Of all the lines in the records below, copy only those that contain the string "none".

(Image comparison data)
------------------------------------------------------------------------

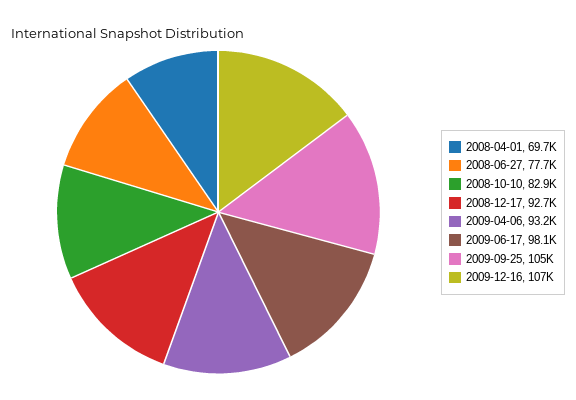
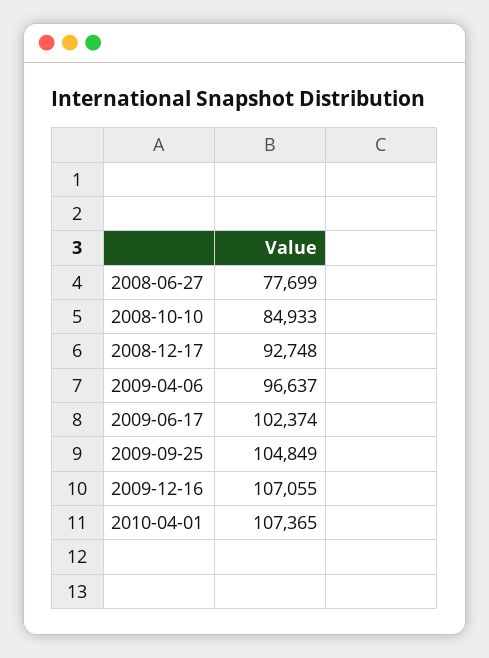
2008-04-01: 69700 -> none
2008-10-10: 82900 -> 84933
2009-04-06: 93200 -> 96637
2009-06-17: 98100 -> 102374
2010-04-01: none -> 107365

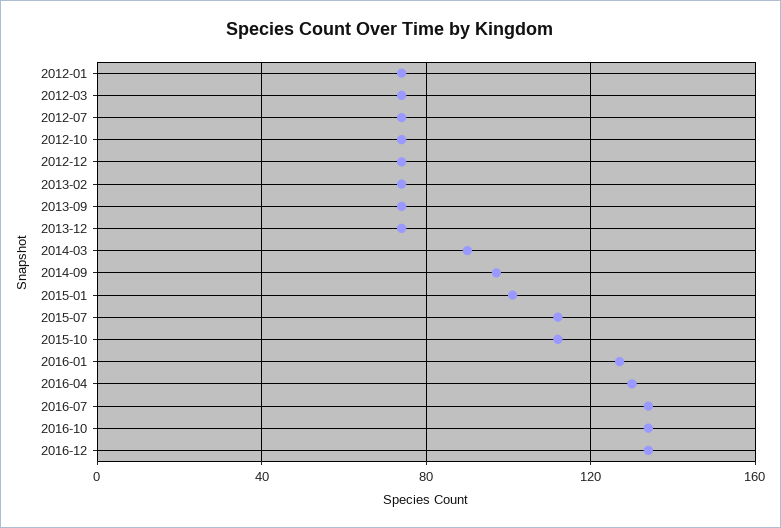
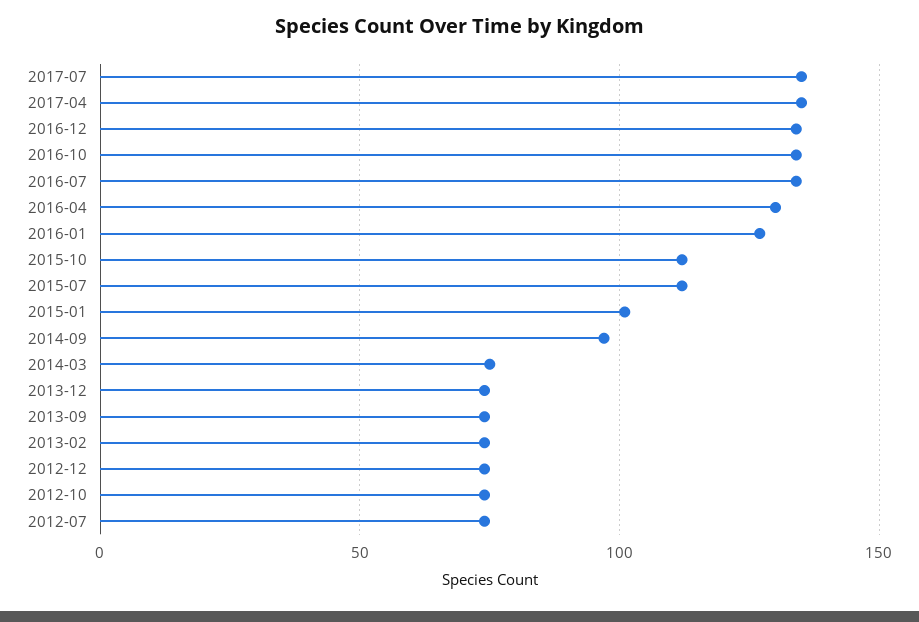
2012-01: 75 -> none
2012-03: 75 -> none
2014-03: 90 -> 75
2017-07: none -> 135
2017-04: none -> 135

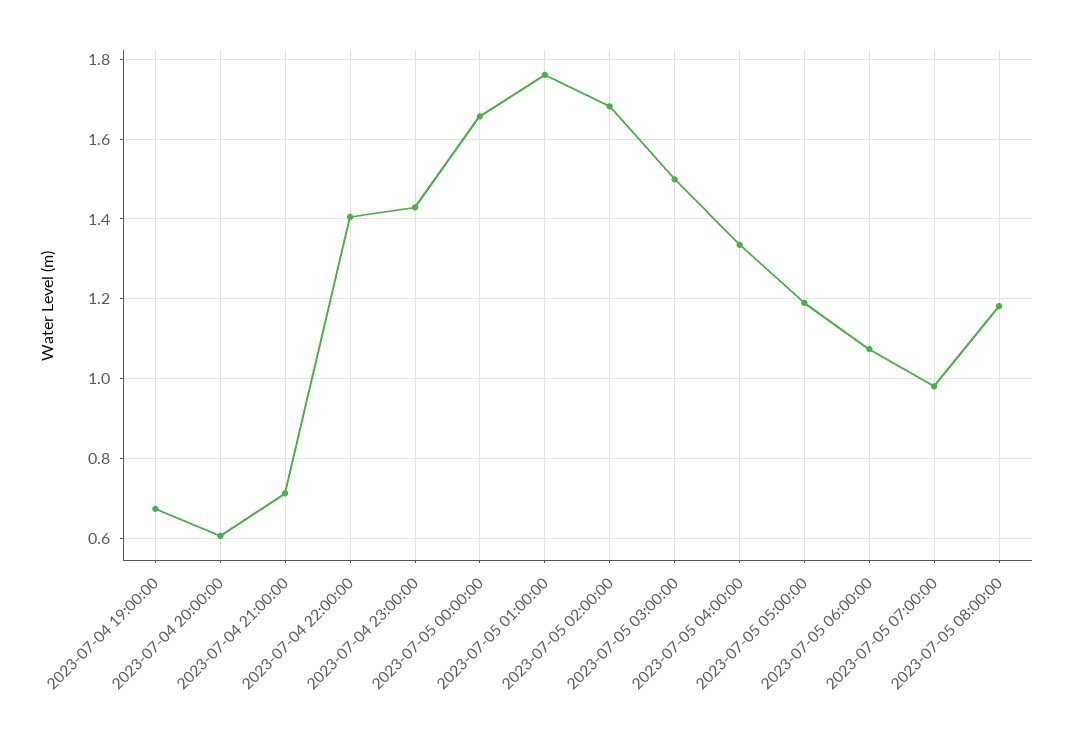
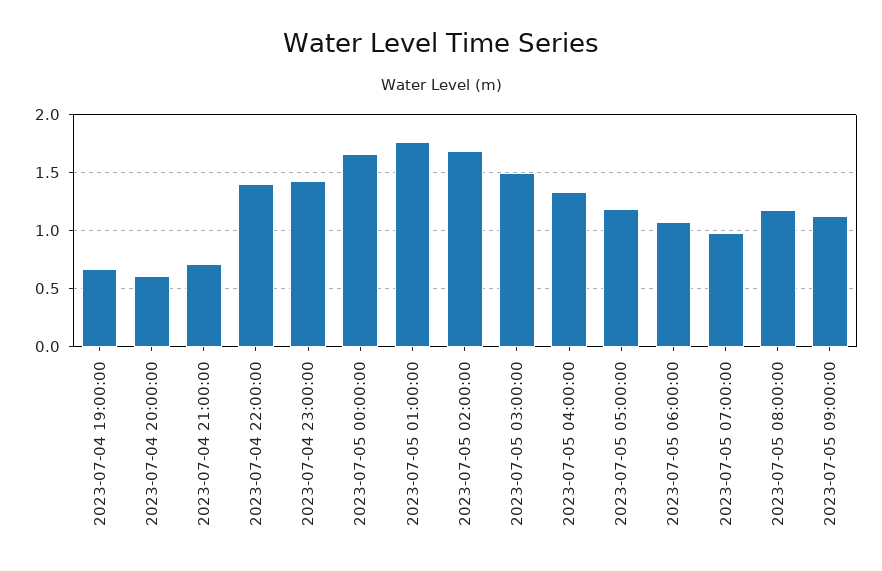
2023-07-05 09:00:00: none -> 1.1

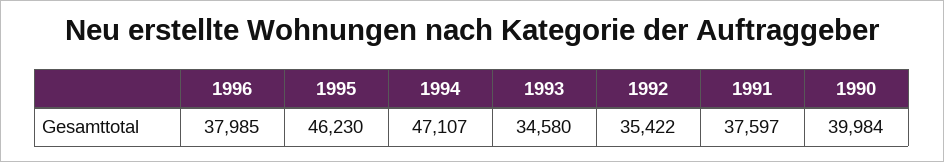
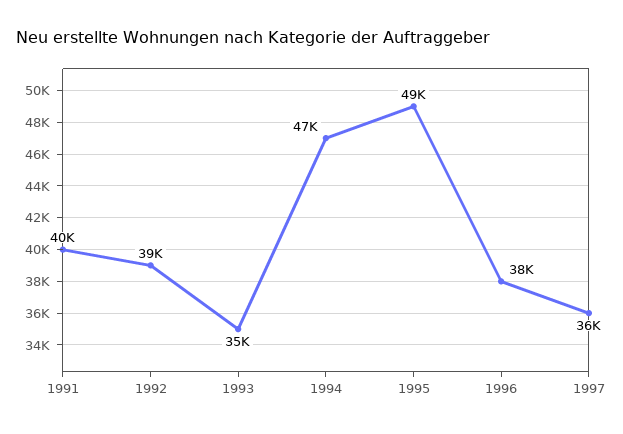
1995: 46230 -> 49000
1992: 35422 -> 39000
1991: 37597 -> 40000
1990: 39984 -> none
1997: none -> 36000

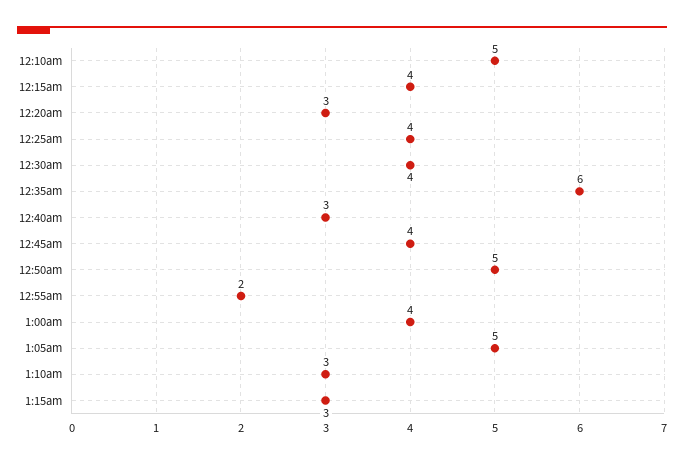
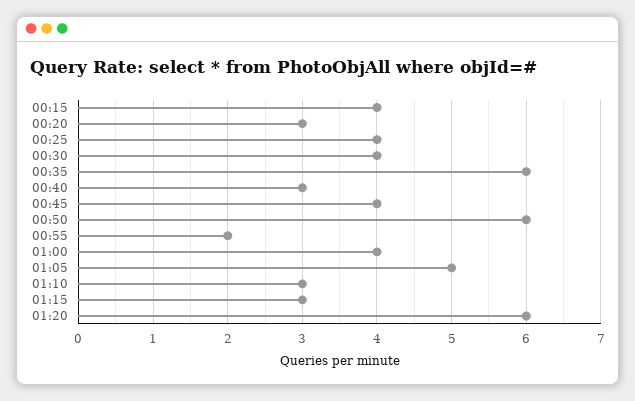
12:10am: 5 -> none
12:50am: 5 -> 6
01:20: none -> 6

------------------------------------------------------------------------

Result of this exercise:
2008-04-01: 69700 -> none
2010-04-01: none -> 107365
2012-01: 75 -> none
2012-03: 75 -> none
2017-07: none -> 135
2017-04: none -> 135
2023-07-05 09:00:00: none -> 1.1
1990: 39984 -> none
1997: none -> 36000
12:10am: 5 -> none
01:20: none -> 6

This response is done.